**What is required:** All that is wanted is the span of lines from the one with "molto bene, ma" to the last line of the data, copied exactly.

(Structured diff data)
· · ·
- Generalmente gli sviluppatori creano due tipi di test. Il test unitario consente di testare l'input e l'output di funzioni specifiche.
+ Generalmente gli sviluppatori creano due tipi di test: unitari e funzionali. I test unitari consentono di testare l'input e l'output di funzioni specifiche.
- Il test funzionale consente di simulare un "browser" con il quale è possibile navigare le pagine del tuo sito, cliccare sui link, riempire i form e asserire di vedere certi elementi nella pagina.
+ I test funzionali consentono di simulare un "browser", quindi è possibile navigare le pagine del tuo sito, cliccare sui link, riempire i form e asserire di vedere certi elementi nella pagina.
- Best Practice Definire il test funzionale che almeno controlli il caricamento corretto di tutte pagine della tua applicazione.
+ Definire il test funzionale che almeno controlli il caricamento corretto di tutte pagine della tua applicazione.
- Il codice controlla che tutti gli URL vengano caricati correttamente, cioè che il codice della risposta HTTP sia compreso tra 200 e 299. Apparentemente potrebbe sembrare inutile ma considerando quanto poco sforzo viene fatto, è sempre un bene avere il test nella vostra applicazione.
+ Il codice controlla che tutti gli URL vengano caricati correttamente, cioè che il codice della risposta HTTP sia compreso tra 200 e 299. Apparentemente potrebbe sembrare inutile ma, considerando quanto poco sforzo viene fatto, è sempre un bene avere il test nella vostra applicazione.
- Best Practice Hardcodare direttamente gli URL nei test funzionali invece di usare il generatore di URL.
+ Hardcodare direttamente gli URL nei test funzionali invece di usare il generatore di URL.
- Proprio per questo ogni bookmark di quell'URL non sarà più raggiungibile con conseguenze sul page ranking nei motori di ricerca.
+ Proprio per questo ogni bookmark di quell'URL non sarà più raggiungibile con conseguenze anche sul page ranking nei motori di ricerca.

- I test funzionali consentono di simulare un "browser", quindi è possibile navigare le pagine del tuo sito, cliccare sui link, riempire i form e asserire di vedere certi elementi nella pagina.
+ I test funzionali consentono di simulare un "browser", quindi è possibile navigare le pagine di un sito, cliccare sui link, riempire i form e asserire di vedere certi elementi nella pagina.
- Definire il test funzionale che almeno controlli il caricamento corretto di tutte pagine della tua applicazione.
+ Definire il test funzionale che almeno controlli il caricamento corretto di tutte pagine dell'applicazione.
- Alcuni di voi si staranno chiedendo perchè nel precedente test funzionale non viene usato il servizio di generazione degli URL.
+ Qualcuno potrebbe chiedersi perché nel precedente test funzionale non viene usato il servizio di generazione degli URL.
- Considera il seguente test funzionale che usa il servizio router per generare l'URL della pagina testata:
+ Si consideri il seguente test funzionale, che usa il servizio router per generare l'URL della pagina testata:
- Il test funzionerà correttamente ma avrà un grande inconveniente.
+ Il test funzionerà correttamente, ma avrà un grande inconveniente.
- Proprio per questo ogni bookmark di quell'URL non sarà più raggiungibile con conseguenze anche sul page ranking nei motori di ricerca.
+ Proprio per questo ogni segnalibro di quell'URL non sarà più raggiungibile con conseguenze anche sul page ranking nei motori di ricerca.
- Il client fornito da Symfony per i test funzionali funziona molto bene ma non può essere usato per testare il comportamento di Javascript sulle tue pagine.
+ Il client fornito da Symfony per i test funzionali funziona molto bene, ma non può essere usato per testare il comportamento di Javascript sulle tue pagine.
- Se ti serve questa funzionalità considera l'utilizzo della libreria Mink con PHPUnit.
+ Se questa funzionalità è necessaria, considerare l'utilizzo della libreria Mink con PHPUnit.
· · ·
**Response to this task:**
+ Il client fornito da Symfony per i test funzionali funziona molto bene, ma non può essere usato per testare il comportamento di Javascript sulle tue pagine.
- Se ti serve questa funzionalità considera l'utilizzo della libreria Mink con PHPUnit.
+ Se questa funzionalità è necessaria, considerare l'utilizzo della libreria Mink con PHPUnit.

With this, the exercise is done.